Within the Sigmoid Squishification function,

f(x) = 1/(1 + e^(-x))

"e" is unnecessary, as it can be replaced by any other value that is not 0 or 1. Why is "e" used here?

As shown below, the function is working well without that, and in replacement, any other number that's greater than 1. All of them

  • Squish the number between 0 and 1
  • Reach (0, 0.5)
  • Make an "S" curve
  • Has a working derivative
  • Have similar derivatives, with Maximas varying on the replacement of Euler's number

The function and derivative with "d" as the parameter replacement can be written as:

const sigmoid = (x, d) => 1/(1 + d**(-x));
const sigmoid_derivative = (x, d) => (d**x) * Math.log(d) / ((d**(x)) + 1)**2;

https://www.desmos.com/calculator/xpkhdijt3v

enter image description here

Jake
  • 81
  • 4
  • 4
    Using $e^{-x}$ is a writing convention, what you really use is the standard library function $\exp(-x)$. The implementation of $\exp(x)$ is optimized, with guaranteed error rate.
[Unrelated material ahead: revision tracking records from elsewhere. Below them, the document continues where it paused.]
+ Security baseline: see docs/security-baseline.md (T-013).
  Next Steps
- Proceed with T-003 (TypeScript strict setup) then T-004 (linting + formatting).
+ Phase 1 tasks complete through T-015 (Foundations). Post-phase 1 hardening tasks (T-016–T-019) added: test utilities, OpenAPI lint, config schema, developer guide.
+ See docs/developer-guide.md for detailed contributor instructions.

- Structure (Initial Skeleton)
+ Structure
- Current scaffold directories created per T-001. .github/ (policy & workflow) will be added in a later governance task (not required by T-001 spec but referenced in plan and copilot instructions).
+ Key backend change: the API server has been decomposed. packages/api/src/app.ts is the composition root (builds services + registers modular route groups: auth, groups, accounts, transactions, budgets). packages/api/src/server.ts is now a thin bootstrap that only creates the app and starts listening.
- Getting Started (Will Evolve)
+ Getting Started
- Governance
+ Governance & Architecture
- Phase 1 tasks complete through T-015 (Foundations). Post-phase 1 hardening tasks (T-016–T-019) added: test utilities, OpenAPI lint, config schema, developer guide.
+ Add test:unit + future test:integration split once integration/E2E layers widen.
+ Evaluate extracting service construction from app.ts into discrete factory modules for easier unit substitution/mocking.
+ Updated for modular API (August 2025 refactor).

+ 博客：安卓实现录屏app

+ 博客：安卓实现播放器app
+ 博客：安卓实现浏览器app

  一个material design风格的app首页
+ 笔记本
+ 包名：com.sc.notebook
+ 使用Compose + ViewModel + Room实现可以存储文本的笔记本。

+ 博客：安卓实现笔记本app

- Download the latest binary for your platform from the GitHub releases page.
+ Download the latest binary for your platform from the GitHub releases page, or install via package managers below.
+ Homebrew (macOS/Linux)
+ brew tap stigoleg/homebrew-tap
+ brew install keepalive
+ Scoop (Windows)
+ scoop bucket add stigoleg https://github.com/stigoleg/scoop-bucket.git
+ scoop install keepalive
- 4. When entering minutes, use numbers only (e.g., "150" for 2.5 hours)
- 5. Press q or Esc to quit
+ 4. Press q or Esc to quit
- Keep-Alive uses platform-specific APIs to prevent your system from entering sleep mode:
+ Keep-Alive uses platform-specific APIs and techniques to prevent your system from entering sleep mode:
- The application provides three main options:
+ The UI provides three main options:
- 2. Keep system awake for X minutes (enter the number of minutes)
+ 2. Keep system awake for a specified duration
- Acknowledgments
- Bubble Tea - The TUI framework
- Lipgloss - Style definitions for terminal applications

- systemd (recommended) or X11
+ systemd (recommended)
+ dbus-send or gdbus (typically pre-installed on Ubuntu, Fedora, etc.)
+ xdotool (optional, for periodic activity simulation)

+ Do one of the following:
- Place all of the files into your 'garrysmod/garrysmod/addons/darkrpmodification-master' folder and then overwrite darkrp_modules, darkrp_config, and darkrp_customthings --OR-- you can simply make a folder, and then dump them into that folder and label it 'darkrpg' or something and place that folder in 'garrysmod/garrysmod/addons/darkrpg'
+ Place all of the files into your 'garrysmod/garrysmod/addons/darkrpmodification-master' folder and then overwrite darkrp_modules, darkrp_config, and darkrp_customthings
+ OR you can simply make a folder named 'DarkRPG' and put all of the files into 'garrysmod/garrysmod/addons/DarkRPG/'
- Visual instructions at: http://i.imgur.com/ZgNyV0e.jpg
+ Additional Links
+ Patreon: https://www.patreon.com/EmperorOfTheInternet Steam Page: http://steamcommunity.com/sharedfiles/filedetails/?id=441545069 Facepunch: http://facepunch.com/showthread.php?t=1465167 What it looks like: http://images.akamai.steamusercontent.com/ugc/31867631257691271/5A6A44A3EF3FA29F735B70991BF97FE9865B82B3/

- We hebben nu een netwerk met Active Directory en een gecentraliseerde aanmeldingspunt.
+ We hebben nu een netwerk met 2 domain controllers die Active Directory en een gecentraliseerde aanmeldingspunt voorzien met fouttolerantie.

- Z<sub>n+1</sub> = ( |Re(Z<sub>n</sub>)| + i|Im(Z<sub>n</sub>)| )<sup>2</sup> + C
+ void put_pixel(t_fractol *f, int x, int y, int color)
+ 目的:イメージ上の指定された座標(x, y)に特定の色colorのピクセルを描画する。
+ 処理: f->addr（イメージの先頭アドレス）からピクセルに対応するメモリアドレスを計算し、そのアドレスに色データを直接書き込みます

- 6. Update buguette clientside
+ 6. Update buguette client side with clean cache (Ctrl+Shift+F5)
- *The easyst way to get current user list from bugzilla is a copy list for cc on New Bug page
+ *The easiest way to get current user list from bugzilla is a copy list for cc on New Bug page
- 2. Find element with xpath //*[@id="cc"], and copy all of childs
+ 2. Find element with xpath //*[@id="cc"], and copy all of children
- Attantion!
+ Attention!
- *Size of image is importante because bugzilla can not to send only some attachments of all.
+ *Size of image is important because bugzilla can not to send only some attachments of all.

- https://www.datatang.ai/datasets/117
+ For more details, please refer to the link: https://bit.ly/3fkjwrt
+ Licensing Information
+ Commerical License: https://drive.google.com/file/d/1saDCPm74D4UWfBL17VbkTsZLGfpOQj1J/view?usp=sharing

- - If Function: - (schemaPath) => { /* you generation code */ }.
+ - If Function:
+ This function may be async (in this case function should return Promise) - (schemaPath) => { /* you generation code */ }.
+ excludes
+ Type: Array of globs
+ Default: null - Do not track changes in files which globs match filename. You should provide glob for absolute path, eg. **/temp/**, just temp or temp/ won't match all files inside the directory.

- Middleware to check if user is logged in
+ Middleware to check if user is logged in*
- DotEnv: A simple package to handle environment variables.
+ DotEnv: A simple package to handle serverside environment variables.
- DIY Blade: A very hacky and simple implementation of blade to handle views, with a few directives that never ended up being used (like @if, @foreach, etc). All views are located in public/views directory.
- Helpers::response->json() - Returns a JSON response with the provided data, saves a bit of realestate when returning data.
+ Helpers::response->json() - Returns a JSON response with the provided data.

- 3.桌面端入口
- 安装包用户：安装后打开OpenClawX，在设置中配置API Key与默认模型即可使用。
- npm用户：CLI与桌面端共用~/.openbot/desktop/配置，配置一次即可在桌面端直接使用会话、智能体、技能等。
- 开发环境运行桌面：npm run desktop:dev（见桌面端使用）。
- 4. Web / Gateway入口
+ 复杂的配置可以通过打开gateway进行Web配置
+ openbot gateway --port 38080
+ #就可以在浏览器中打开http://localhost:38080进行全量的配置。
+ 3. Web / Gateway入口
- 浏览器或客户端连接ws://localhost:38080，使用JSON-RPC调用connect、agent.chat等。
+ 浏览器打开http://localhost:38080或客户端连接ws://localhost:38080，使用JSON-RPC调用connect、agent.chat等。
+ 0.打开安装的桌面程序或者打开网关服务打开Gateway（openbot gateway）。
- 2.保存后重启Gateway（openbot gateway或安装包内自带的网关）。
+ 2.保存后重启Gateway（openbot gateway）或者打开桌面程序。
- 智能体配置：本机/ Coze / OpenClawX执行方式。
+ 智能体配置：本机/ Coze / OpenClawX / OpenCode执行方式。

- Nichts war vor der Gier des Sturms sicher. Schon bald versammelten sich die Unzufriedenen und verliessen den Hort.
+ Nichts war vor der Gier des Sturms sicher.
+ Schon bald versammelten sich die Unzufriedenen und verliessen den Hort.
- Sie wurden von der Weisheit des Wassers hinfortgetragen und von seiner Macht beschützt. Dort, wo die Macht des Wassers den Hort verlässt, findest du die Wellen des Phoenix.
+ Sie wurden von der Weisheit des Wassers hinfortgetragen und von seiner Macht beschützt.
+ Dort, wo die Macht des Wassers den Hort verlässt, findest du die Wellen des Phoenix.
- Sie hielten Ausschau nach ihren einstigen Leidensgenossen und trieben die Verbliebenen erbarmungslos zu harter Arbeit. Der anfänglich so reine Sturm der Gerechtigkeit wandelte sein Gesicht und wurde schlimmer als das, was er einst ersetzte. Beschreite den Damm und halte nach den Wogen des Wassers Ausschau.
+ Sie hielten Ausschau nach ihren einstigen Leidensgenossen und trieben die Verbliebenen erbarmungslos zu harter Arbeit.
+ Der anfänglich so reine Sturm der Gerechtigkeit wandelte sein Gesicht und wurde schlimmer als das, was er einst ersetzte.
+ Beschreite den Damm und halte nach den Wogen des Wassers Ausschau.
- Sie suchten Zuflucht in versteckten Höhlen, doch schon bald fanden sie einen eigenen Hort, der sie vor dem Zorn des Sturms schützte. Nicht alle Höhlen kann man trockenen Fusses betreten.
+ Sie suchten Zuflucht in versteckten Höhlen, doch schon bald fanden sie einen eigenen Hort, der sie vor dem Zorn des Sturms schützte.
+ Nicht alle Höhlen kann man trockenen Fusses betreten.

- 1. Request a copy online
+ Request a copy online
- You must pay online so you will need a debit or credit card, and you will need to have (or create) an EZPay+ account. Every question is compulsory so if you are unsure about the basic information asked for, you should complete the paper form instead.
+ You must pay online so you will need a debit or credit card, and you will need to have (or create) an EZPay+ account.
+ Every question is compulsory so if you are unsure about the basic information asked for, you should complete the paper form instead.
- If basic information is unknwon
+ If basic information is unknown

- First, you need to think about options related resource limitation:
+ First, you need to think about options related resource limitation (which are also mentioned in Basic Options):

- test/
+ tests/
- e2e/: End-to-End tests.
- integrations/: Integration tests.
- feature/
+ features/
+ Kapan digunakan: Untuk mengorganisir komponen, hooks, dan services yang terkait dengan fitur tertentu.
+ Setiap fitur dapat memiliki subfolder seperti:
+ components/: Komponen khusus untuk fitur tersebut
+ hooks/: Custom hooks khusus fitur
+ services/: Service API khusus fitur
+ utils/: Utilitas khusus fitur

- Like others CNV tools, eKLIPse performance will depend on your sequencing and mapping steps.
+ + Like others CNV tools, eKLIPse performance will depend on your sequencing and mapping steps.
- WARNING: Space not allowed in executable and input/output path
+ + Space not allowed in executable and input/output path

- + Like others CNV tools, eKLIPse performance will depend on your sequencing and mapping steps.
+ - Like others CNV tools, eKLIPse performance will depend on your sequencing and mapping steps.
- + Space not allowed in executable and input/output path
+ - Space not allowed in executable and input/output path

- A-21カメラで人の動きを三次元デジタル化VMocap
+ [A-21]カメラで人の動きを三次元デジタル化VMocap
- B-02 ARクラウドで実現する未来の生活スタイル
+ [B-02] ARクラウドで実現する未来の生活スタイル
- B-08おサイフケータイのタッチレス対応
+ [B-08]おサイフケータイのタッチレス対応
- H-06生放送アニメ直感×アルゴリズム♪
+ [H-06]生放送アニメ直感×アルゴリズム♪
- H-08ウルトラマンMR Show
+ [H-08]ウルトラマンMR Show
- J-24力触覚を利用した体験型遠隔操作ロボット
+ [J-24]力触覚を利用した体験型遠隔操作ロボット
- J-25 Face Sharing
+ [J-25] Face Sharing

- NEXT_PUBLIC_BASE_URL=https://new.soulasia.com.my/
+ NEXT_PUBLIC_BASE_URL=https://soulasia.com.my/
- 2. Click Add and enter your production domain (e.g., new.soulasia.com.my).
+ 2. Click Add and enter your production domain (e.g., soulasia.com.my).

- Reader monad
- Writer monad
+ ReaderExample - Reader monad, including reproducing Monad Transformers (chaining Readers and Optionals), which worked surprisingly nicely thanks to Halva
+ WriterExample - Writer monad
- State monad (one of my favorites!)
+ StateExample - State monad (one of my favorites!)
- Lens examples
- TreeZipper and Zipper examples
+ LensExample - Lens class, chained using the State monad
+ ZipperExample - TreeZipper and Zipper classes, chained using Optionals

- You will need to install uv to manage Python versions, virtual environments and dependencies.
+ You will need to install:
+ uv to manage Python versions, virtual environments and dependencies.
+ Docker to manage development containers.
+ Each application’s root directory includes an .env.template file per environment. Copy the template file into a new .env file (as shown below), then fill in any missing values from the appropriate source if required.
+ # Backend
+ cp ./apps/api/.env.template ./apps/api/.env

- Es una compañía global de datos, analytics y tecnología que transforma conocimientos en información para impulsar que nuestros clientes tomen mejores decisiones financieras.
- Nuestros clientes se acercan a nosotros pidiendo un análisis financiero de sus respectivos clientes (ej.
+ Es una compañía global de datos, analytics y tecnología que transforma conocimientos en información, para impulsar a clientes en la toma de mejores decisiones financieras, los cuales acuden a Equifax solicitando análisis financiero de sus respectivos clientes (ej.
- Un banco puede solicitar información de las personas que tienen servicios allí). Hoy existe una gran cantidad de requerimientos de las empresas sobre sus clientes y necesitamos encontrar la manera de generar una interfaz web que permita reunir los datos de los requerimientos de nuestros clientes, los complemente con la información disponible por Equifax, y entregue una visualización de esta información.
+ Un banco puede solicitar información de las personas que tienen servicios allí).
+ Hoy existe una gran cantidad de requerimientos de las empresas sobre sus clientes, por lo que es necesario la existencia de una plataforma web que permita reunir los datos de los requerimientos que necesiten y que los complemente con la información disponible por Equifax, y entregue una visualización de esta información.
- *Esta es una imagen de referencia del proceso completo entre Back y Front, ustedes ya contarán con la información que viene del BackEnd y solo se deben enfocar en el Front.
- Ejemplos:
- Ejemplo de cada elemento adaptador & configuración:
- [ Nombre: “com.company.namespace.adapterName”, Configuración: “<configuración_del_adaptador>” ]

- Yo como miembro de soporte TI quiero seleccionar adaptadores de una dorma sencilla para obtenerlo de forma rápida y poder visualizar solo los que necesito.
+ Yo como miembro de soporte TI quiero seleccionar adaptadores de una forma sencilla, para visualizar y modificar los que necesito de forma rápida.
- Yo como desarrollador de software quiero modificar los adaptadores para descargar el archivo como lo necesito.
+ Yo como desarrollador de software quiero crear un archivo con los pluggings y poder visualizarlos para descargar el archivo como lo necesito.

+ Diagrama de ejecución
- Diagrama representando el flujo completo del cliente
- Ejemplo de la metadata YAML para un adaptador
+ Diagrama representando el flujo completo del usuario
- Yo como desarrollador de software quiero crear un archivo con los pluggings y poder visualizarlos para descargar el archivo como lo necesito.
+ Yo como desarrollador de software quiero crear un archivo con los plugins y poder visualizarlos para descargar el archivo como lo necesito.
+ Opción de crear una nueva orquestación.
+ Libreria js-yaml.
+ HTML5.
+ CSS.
The power function for $d^x$ is composite of other primitive library functions, with much overhead to guarantee similar error rates. – Lutz Lehmann Aug 14 '23 at 06:20
  • 3
    Remember that $a^x=e^{x log a}$. So yeah, they are all the same, its just easier to work with $e$ – Ander Biguri Aug 14 '23 at 14:48
  • The point of using the sigmoid with $e$ is that you can simply calculate the derivative using the equation $f'(x) = f(x)(1 - f(x))$. Using a built-in method to calculate the derivative defeats the purpose of using the sigmoid function, which is that it has a derivative with a simple algebraic form in terms of $f$. – Charles Hudgins Aug 15 '23 at 02:47

4 Answers4

18

The choice of $e$ is convenient when taking derivatives.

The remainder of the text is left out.